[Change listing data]
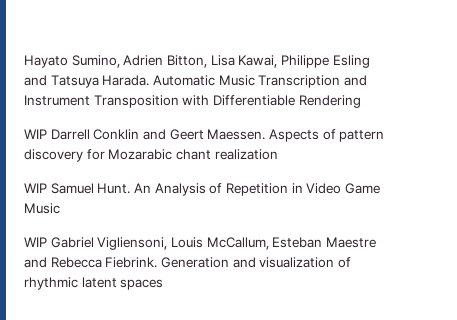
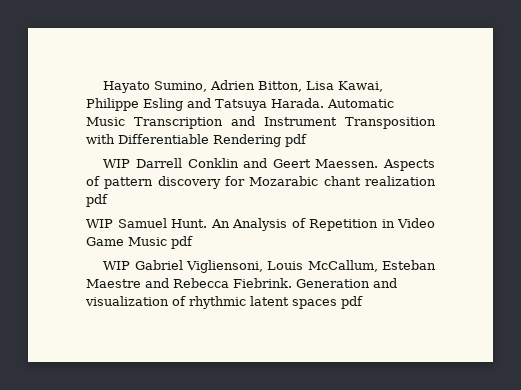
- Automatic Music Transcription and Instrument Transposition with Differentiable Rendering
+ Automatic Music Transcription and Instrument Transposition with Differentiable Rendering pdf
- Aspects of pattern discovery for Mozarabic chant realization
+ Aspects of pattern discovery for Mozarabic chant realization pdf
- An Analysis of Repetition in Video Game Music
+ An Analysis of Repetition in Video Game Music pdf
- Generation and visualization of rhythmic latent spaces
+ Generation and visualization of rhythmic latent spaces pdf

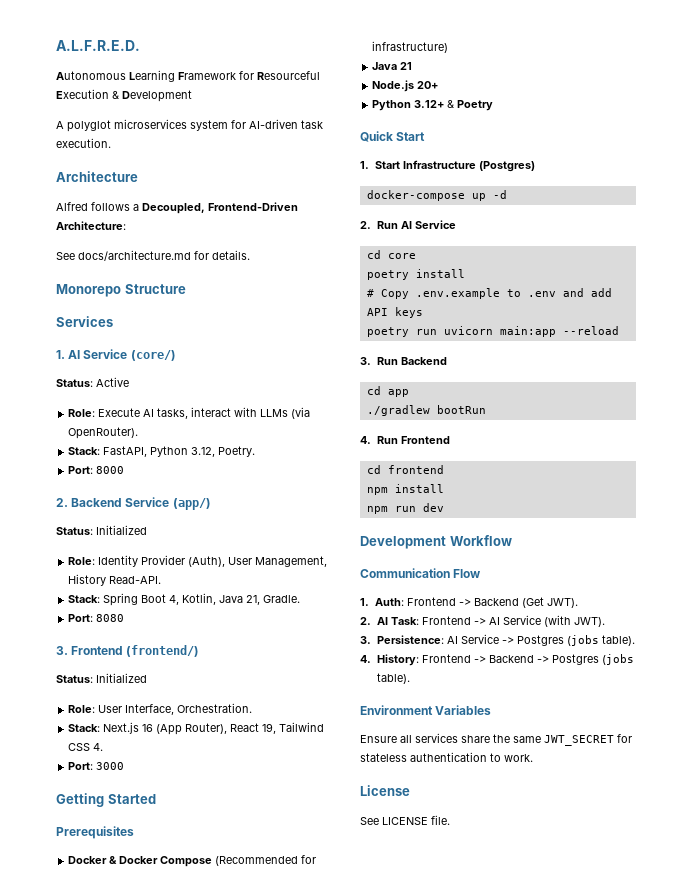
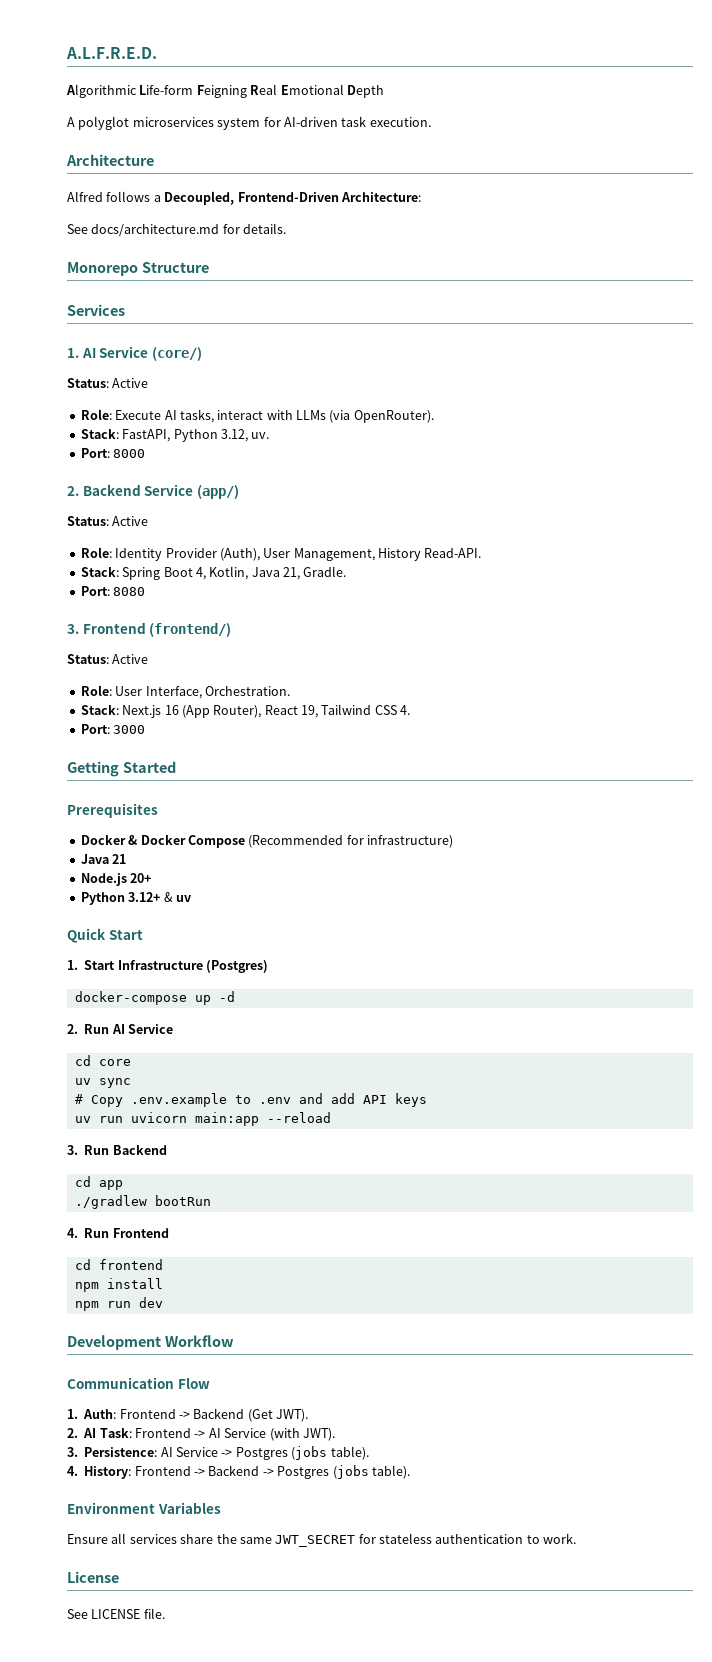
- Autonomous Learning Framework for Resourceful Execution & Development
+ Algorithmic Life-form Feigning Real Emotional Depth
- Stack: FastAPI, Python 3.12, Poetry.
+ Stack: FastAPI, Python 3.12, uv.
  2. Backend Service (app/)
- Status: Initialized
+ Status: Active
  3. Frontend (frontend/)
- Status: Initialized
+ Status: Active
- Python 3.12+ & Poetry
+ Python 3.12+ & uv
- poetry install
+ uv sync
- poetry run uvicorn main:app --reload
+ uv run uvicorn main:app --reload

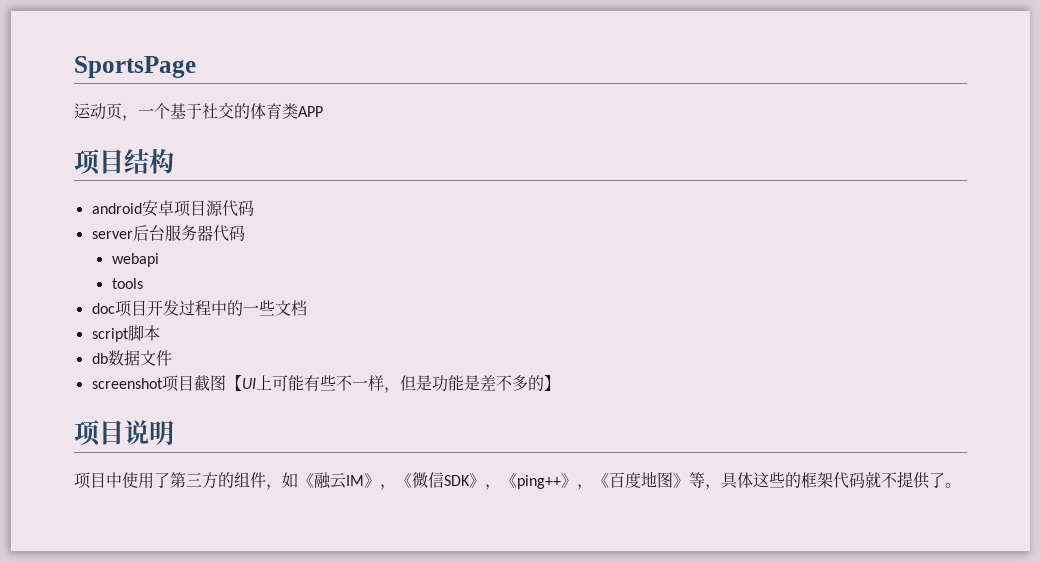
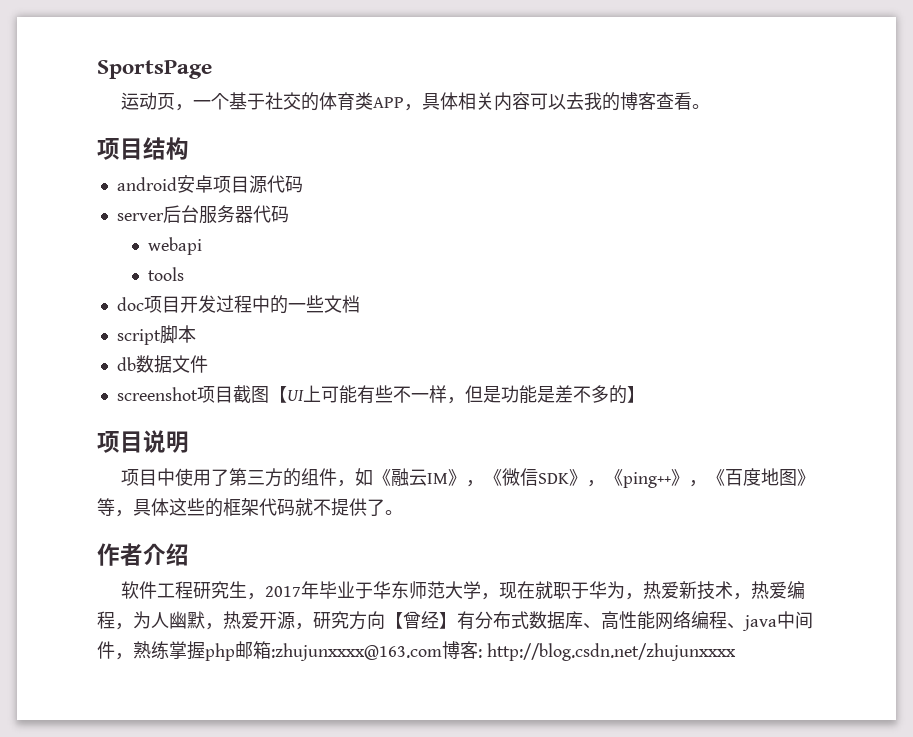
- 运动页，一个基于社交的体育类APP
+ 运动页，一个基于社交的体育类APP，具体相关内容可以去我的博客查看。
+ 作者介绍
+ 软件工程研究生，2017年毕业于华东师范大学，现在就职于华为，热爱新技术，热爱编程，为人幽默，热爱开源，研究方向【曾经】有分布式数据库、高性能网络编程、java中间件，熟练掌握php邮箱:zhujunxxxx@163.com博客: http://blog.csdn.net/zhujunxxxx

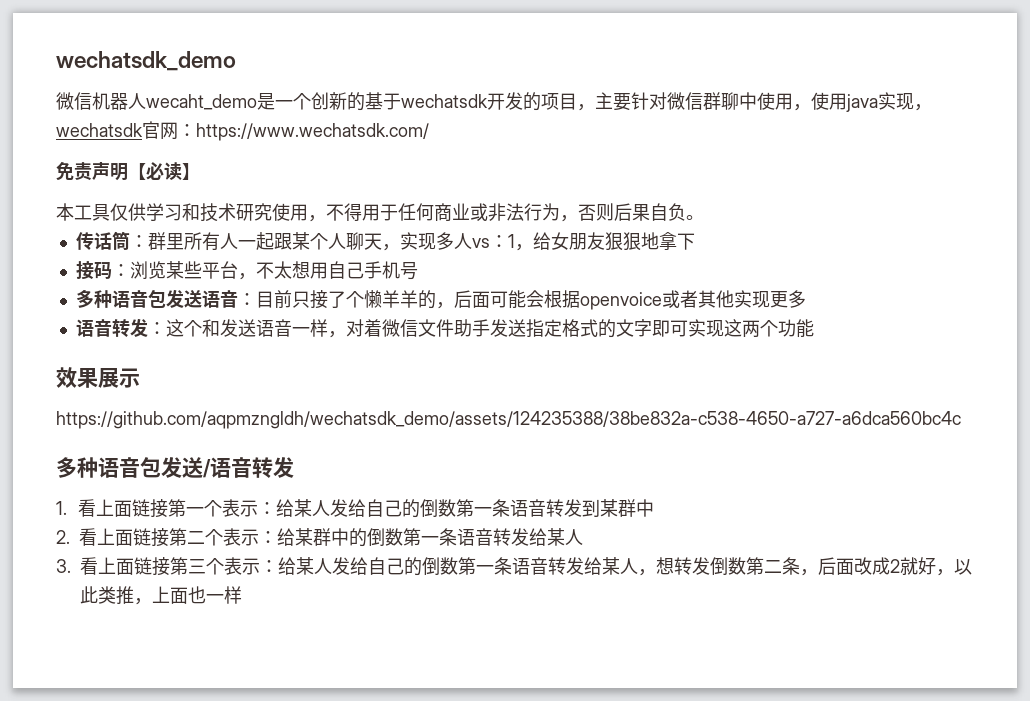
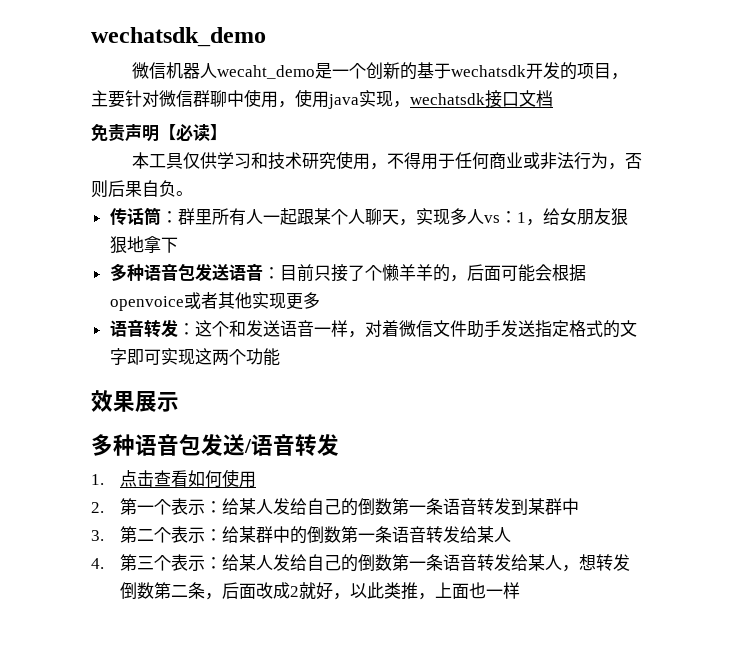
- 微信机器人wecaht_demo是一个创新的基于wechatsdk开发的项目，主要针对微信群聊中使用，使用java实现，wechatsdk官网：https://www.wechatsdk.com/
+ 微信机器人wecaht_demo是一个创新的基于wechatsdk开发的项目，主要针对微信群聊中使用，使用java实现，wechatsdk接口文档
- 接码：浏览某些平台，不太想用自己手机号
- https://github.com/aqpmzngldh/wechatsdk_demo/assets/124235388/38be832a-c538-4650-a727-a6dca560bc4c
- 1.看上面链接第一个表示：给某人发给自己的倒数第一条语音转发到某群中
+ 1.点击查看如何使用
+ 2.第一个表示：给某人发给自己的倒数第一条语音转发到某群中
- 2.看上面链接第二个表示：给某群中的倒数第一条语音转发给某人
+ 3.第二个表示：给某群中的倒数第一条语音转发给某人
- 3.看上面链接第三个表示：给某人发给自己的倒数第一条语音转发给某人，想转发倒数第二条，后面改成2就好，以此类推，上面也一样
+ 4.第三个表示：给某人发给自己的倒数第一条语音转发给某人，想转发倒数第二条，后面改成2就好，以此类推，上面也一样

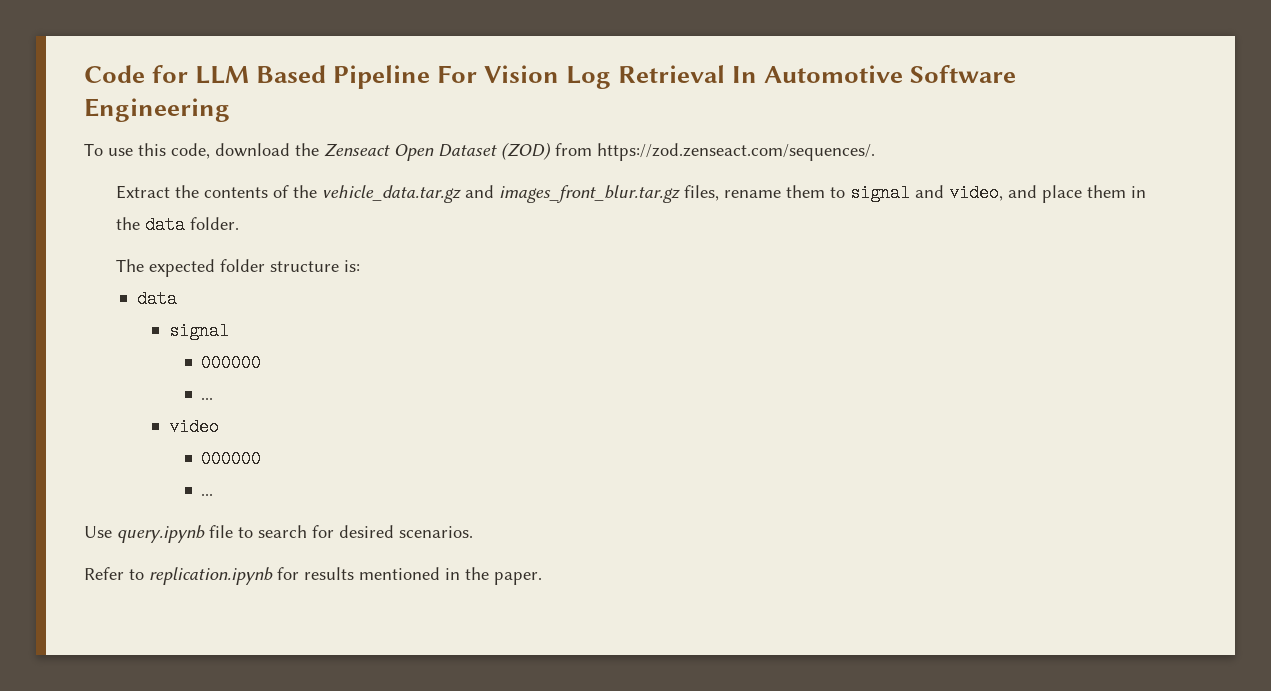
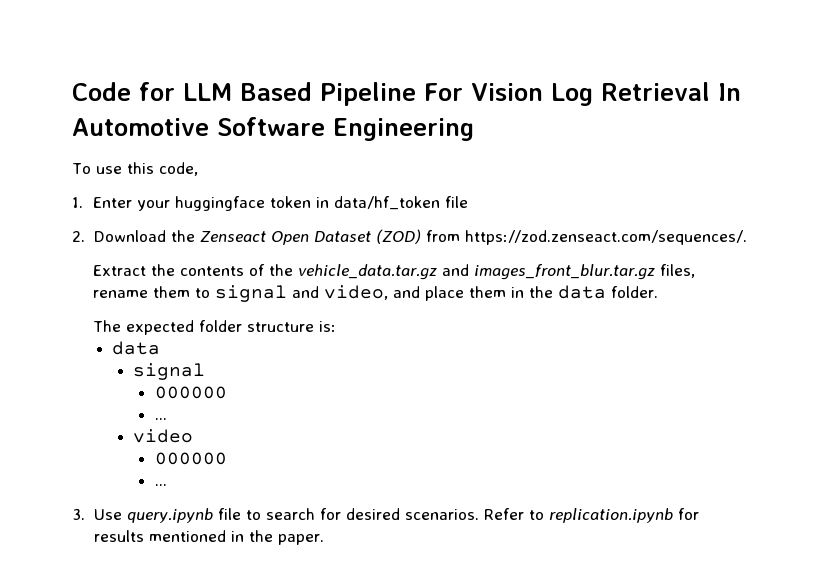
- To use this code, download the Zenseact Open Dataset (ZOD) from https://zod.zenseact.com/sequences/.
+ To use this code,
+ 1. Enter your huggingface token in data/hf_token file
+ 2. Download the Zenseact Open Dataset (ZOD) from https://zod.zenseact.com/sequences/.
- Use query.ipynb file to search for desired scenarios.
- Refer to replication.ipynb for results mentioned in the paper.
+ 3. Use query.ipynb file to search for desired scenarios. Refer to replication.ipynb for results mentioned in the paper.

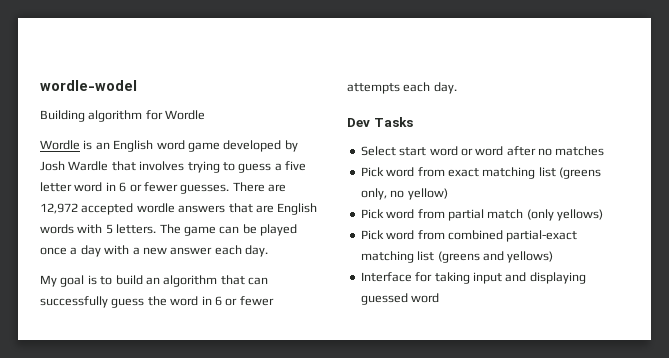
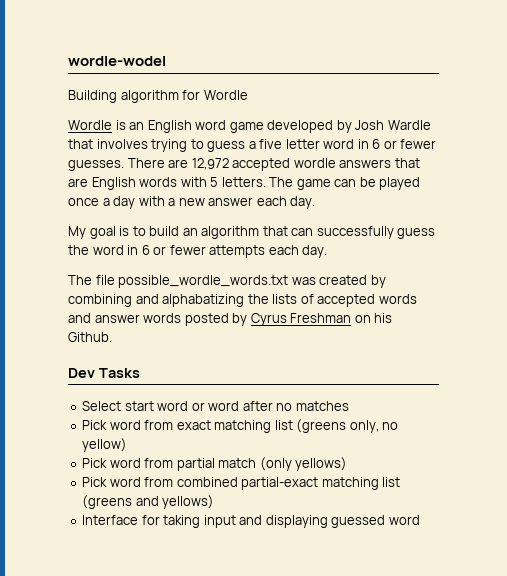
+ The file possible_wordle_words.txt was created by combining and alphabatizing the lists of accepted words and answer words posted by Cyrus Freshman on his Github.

▶ _WHAT TO DO_
Reproduce the data above without a single change, please, but without its pictures.

▶ _SOLUTION TO THIS PROBLEM_
- Automatic Music Transcription and Instrument Transposition with Differentiable Rendering
+ Automatic Music Transcription and Instrument Transposition with Differentiable Rendering pdf
- Aspects of pattern discovery for Mozarabic chant realization
+ Aspects of pattern discovery for Mozarabic chant realization pdf
- An Analysis of Repetition in Video Game Music
+ An Analysis of Repetition in Video Game Music pdf
- Generation and visualization of rhythmic latent spaces
+ Generation and visualization of rhythmic latent spaces pdf

- Autonomous Learning Framework for Resourceful Execution & Development
+ Algorithmic Life-form Feigning Real Emotional Depth
- Stack: FastAPI, Python 3.12, Poetry.
+ Stack: FastAPI, Python 3.12, uv.
  2. Backend Service (app/)
- Status: Initialized
+ Status: Active
  3. Frontend (frontend/)
- Status: Initialized
+ Status: Active
- Python 3.12+ & Poetry
+ Python 3.12+ & uv
- poetry install
+ uv sync
- poetry run uvicorn main:app --reload
+ uv run uvicorn main:app --reload

- 运动页，一个基于社交的体育类APP
+ 运动页，一个基于社交的体育类APP，具体相关内容可以去我的博客查看。
+ 作者介绍
+ 软件工程研究生，2017年毕业于华东师范大学，现在就职于华为，热爱新技术，热爱编程，为人幽默，热爱开源，研究方向【曾经】有分布式数据库、高性能网络编程、java中间件，熟练掌握php邮箱:zhujunxxxx@163.com博客: http://blog.csdn.net/zhujunxxxx

- 微信机器人wecaht_demo是一个创新的基于wechatsdk开发的项目，主要针对微信群聊中使用，使用java实现，wechatsdk官网：https://www.wechatsdk.com/
+ 微信机器人wecaht_demo是一个创新的基于wechatsdk开发的项目，主要针对微信群聊中使用，使用java实现，wechatsdk接口文档
- 接码：浏览某些平台，不太想用自己手机号
- https://github.com/aqpmzngldh/wechatsdk_demo/assets/124235388/38be832a-c538-4650-a727-a6dca560bc4c
- 1.看上面链接第一个表示：给某人发给自己的倒数第一条语音转发到某群中
+ 1.点击查看如何使用
+ 2.第一个表示：给某人发给自己的倒数第一条语音转发到某群中
- 2.看上面链接第二个表示：给某群中的倒数第一条语音转发给某人
+ 3.第二个表示：给某群中的倒数第一条语音转发给某人
- 3.看上面链接第三个表示：给某人发给自己的倒数第一条语音转发给某人，想转发倒数第二条，后面改成2就好，以此类推，上面也一样
+ 4.第三个表示：给某人发给自己的倒数第一条语音转发给某人，想转发倒数第二条，后面改成2就好，以此类推，上面也一样

- To use this code, download the Zenseact Open Dataset (ZOD) from https://zod.zenseact.com/sequences/.
+ To use this code,
+ 1. Enter your huggingface token in data/hf_token file
+ 2. Download the Zenseact Open Dataset (ZOD) from https://zod.zenseact.com/sequences/.
- Use query.ipynb file to search for desired scenarios.
- Refer to replication.ipynb for results mentioned in the paper.
+ 3. Use query.ipynb file to search for desired scenarios. Refer to replication.ipynb for results mentioned in the paper.

+ The file possible_wordle_words.txt was created by combining and alphabatizing the lists of accepted words and answer words posted by Cyrus Freshman on his Github.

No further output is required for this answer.